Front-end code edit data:

»»

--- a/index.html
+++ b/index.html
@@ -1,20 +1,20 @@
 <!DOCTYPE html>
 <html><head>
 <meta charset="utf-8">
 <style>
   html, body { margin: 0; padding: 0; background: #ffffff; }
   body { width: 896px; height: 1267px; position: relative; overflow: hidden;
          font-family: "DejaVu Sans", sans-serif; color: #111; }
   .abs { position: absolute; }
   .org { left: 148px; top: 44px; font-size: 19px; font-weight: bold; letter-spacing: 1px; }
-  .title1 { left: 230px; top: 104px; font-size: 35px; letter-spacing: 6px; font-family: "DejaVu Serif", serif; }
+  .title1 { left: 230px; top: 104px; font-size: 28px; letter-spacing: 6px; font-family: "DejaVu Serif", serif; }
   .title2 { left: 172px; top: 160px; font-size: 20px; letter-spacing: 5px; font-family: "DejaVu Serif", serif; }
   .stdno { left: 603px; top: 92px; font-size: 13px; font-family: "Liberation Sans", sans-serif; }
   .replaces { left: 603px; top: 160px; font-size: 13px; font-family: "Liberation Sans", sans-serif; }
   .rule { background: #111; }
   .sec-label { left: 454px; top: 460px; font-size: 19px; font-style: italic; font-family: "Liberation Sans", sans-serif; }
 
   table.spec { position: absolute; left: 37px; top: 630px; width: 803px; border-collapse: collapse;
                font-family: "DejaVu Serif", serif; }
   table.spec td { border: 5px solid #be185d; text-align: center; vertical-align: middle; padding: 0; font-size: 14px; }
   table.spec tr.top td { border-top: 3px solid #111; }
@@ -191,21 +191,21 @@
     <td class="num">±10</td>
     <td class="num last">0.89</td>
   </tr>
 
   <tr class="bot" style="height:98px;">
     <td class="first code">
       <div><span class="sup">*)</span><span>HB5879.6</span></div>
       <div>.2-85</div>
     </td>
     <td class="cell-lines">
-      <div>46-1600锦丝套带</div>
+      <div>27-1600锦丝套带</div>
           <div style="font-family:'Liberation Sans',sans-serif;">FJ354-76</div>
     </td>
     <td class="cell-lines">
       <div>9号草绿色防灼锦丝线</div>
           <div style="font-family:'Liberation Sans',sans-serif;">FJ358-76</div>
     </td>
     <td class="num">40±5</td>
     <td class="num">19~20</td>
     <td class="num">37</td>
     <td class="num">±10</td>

««

### ABOUT THIS EXERCISE
Copy down the whole of the data above, matching it exactly.

### SOLVED EXERCISE
--- a/index.html
+++ b/index.html
@@ -1,20 +1,20 @@
 <!DOCTYPE html>
 <html><head>
 <meta charset="utf-8">
 <style>
   html, body { margin: 0; padding: 0; background: #ffffff; }
   body { width: 896px; height: 1267px; position: relative; overflow: hidden;
          font-family: "DejaVu Sans", sans-serif; color: #111; }
   .abs { position: absolute; }
   .org { left: 148px; top: 44px; font-size: 19px; font-weight: bold; letter-spacing: 1px; }
-  .title1 { left: 230px; top: 104px; font-size: 35px; letter-spacing: 6px; font-family: "DejaVu Serif", serif; }
+  .title1 { left: 230px; top: 104px; font-size: 28px; letter-spacing: 6px; font-family: "DejaVu Serif", serif; }
   .title2 { left: 172px; top: 160px; font-size: 20px; letter-spacing: 5px; font-family: "DejaVu Serif", serif; }
   .stdno { left: 603px; top: 92px; font-size: 13px; font-family: "Liberation Sans", sans-serif; }
   .replaces { left: 603px; top: 160px; font-size: 13px; font-family: "Liberation Sans", sans-serif; }
   .rule { background: #111; }
   .sec-label { left: 454px; top: 460px; font-size: 19px; font-style: italic; font-family: "Liberation Sans", sans-serif; }
 
   table.spec { position: absolute; left: 37px; top: 630px; width: 803px; border-collapse: collapse;
                font-family: "DejaVu Serif", serif; }
   table.spec td { border: 5px solid #be185d; text-align: center; vertical-align: middle; padding: 0; font-size: 14px; }
   table.spec tr.top td { border-top: 3px solid #111; }
@@ -191,21 +191,21 @@
     <td class="num">±10</td>
     <td class="num last">0.89</td>
   </tr>
 
   <tr class="bot" style="height:98px;">
     <td class="first code">
       <div><span class="sup">*)</span><span>HB5879.6</span></div>
       <div>.2-85</div>
     </td>
     <td class="cell-lines">
-      <div>46-1600锦丝套带</div>
+      <div>27-1600锦丝套带</div>
           <div style="font-family:'Liberation Sans',sans-serif;">FJ354-76</div>
     </td>
     <td class="cell-lines">
       <div>9号草绿色防灼锦丝线</div>
           <div style="font-family:'Liberation Sans',sans-serif;">FJ358-76</div>
     </td>
     <td class="num">40±5</td>
     <td class="num">19~20</td>
     <td class="num">37</td>
     <td class="num">±10</td>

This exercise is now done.